A reader had perfect timing as he wrote in and asked, “I know I need to perform good works, but how do I know what I am supposed to do? How do I begin?” My response is: think small at first. When it was time for me to get ready for two a days I didn’t go out and run five miles. I put on the cleats the coaches sent me every July and on the first day I basically walked around in them, jogged up and down the field once or twice. But each day the workout got more intense. By the time practice started for real, I was ready. (Or thought I was.)

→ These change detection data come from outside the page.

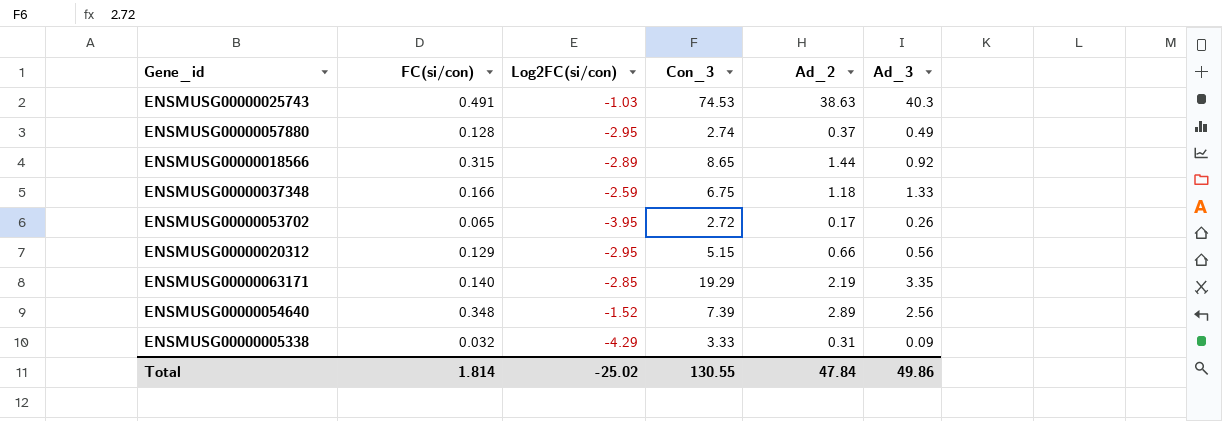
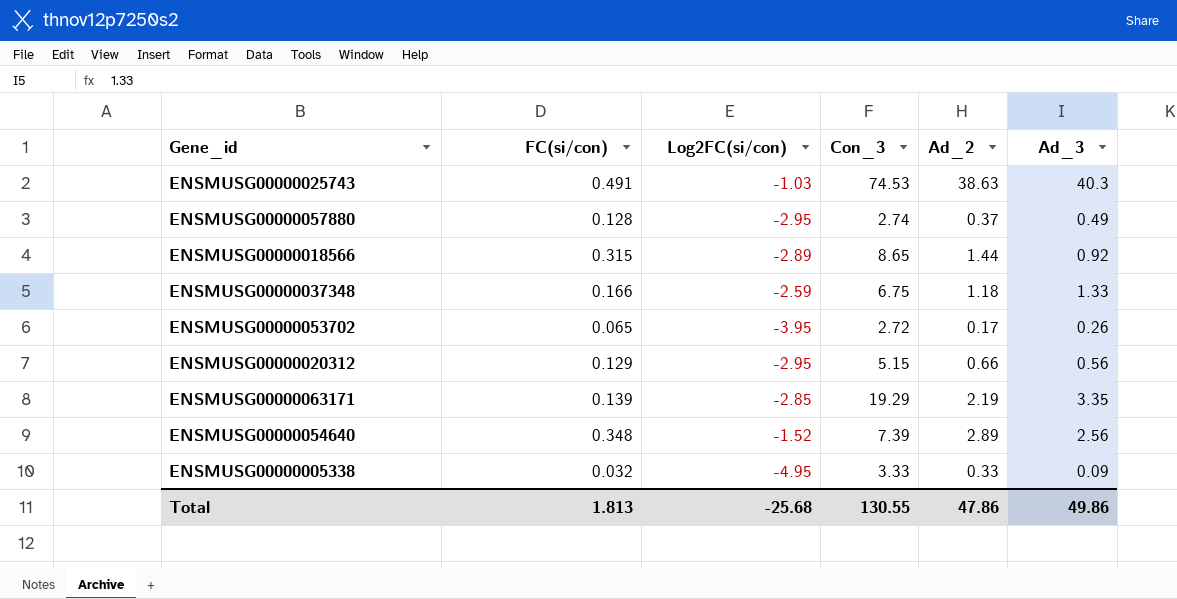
ENSMUSG00000063171 | FC(si/con): 0.140 -> 0.139
ENSMUSG00000005338 | Log2FC(si/con): -4.29 -> -4.95
ENSMUSG00000005338 | Ad_2: 0.31 -> 0.33
Total | FC(si/con): 1.814 -> 1.813
Total | Log2FC(si/con): -25.02 -> -25.68
Total | Ad_2: 47.84 -> 47.86

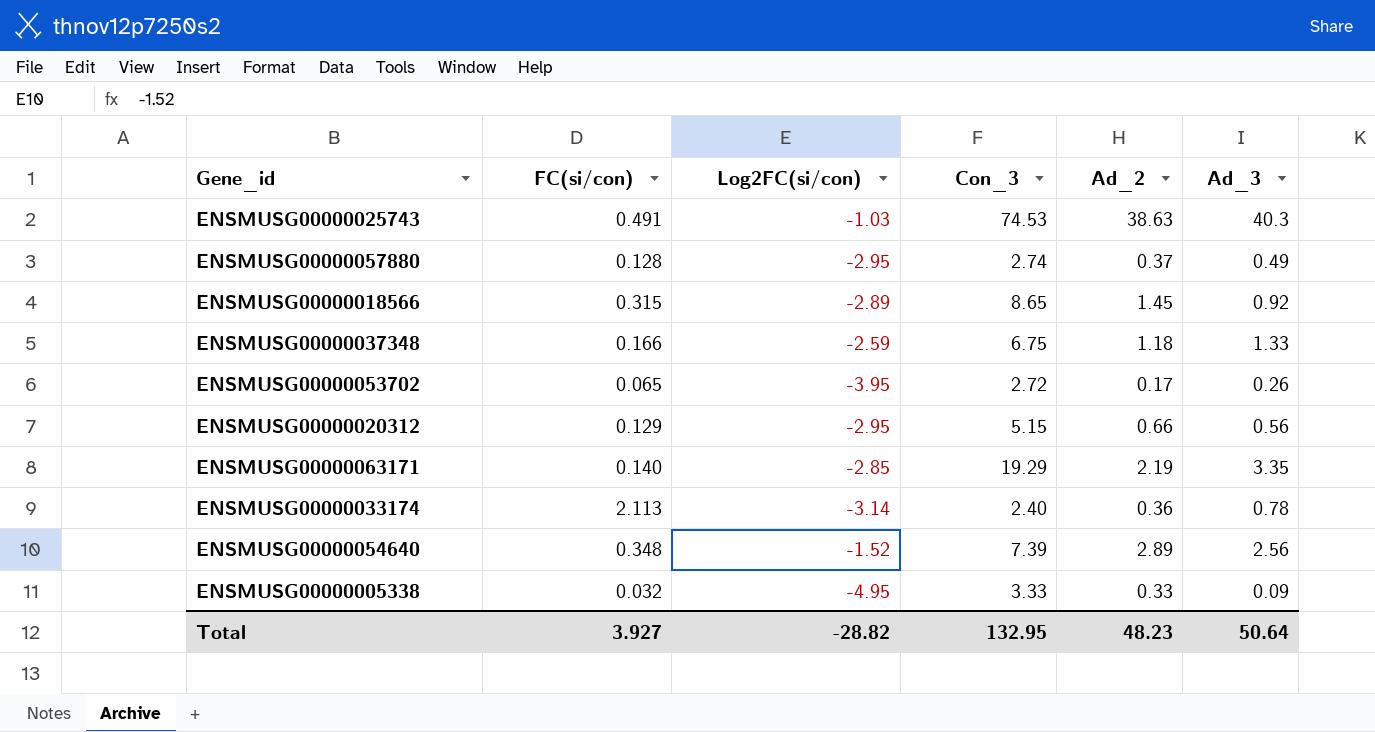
ENSMUSG00000018566 | Ad_2: 1.44 -> 1.45
ENSMUSG00000063171 | FC(si/con): 0.139 -> 0.140
row ENSMUSG00000033174: none -> 2.113 | -3.14 | 2.40 | 0.36 | 0.78
Total | FC(si/con): 1.813 -> 3.927
Total | Log2FC(si/con): -25.68 -> -28.82
Total | Con_3: 130.55 -> 132.95
Total | Ad_2: 47.86 -> 48.23
Total | Ad_3: 49.86 -> 50.64

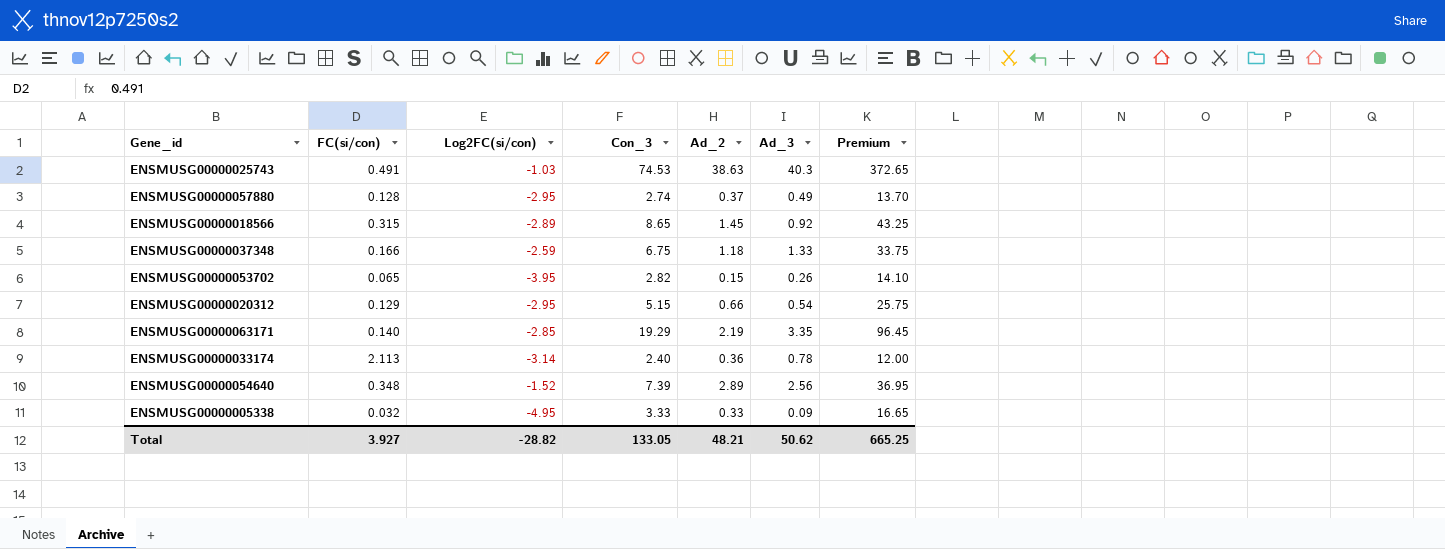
column Premium | formula: none -> [Con_3] * 5
ENSMUSG00000053702 | Con_3: 2.72 -> 2.82
ENSMUSG00000053702 | Ad_2: 0.17 -> 0.15
ENSMUSG00000020312 | Ad_3: 0.56 -> 0.54
Total | Con_3: 132.95 -> 133.05
Total | Ad_2: 48.23 -> 48.21
Total | Ad_3: 50.64 -> 50.62

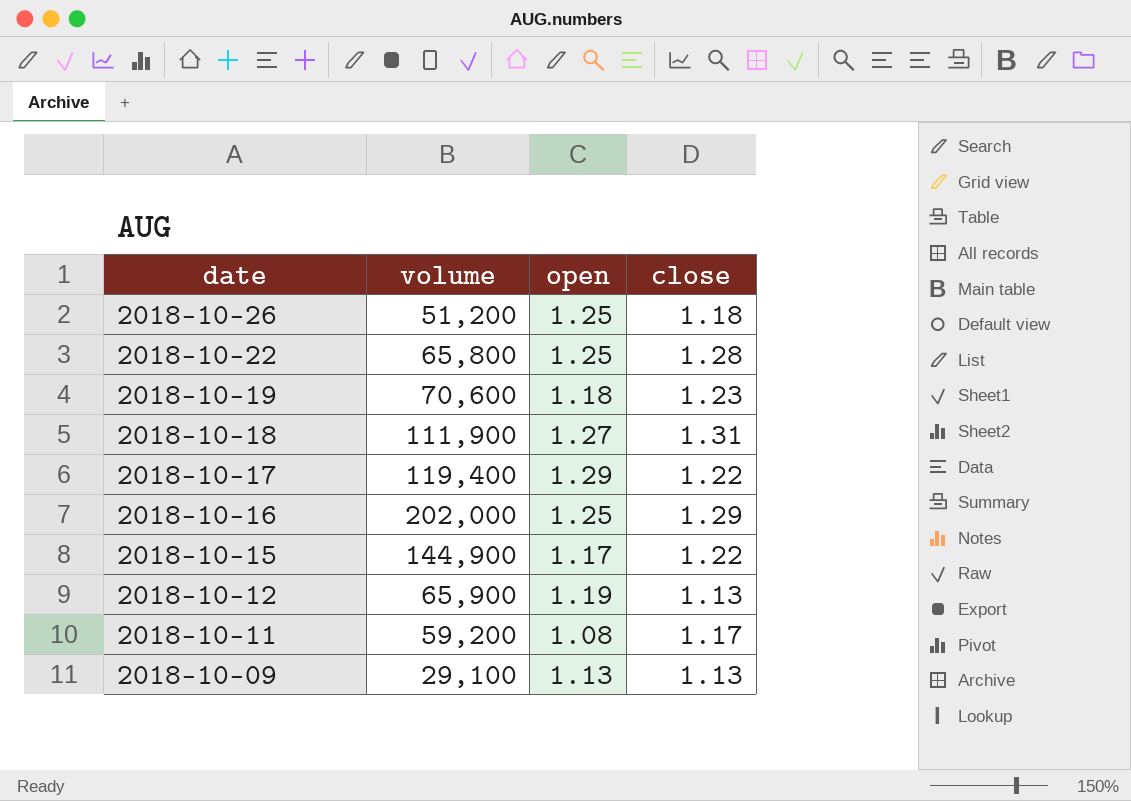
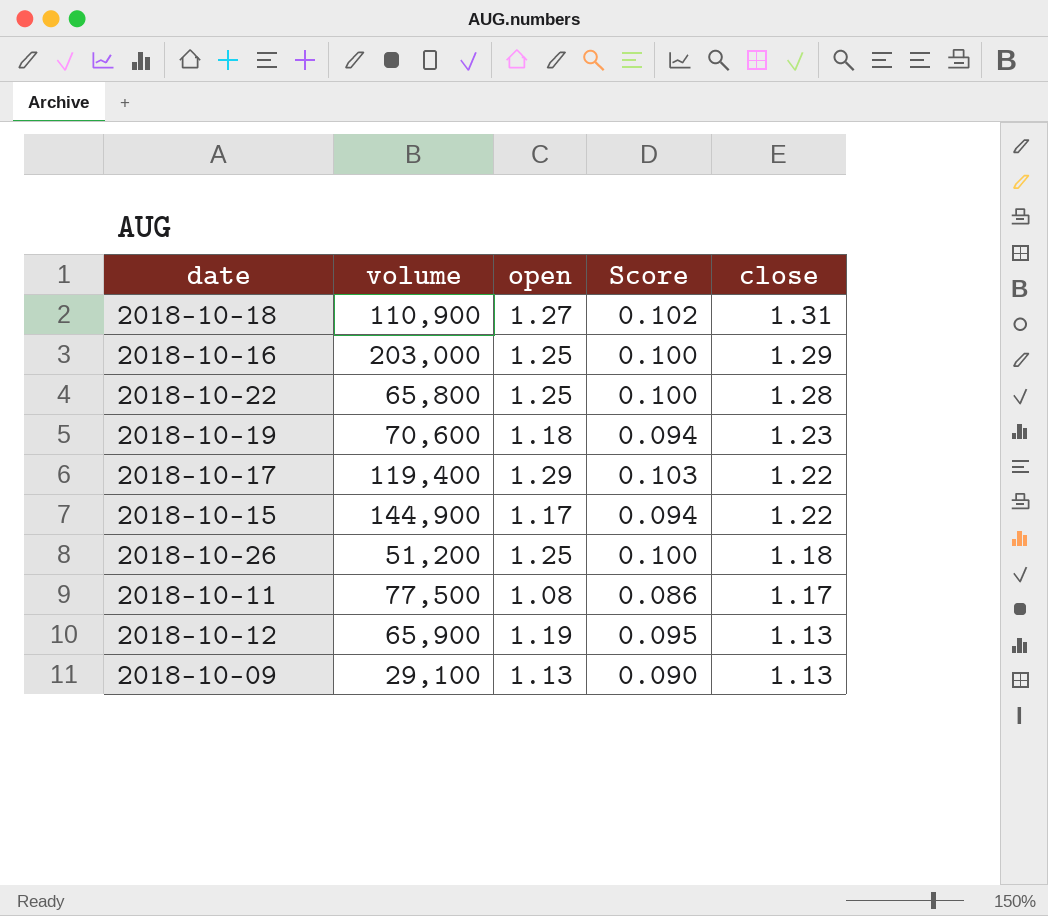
row order: date descending -> close descending
column Score | formula: none -> [open] * 0.08
2018-10-18 | volume: 111,900 -> 110,900
2018-10-16 | volume: 202,000 -> 203,000
2018-10-11 | volume: 59,200 -> 77,500

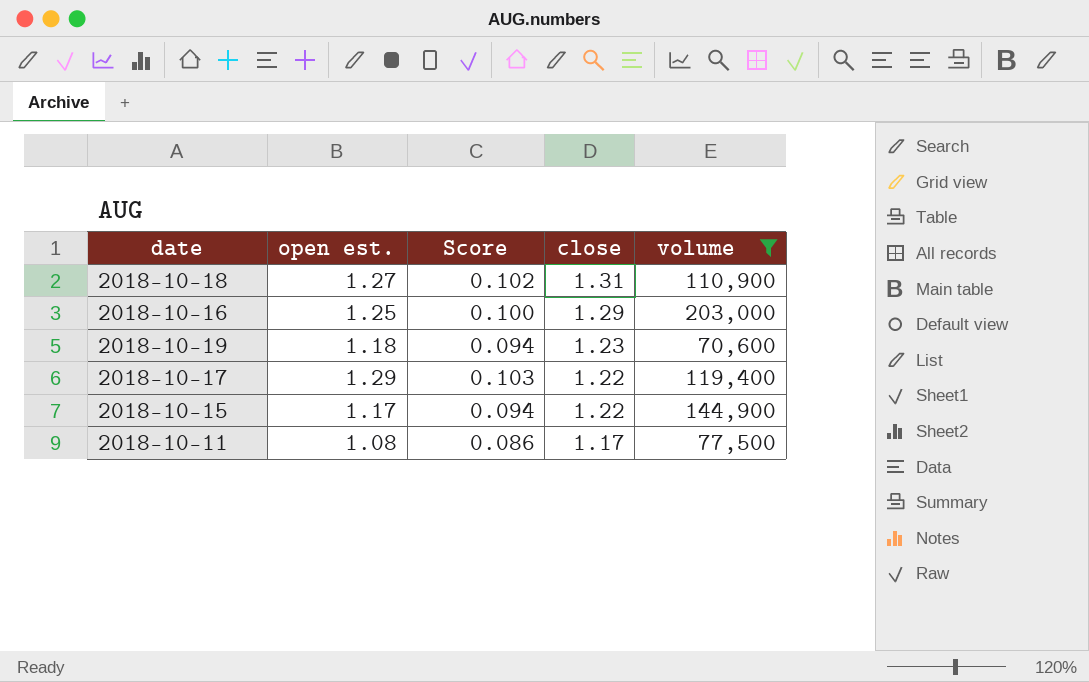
filter: none -> volume >= 70,600
column name: open -> open est.
column volume | position: 2 -> 5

Write a note to a friend who is struggling, make a call to family member you haven’t heard from in a while, read a book to a child are all “baby steps.” (Stolen phrase from one of Suzy’s favorite movies, What About Bob?). Soon, reaching out to someone, helping someone, or simply being a presence for someone will become part of your daily ritual. You don’t have to cure Ebola or go on a mission to Africa to serve your brothers and sisters. I also promise you that if you develop a routine and attitude of serving others in whatever small way, God will guide you. Each of us is like a raw athlete who is willing to be coached and learn. If we practice every day, if we give it our best, ultimately the coaches will find the position you are meant to play. Not all of us can be quarterbacks. Lineman play just as important a part if the team is going to be successful. (Forgive my plug for linemen.).
If you can’t get into sports analogies, the author offers two more. Every good action is like the blows of a chisel by a gifted sculptor. Each cuts away a piece of stone essential to shape the ideal form. He also reminds us that it is “the small daily brush strokes that create the painting, no matter how large the canvas.”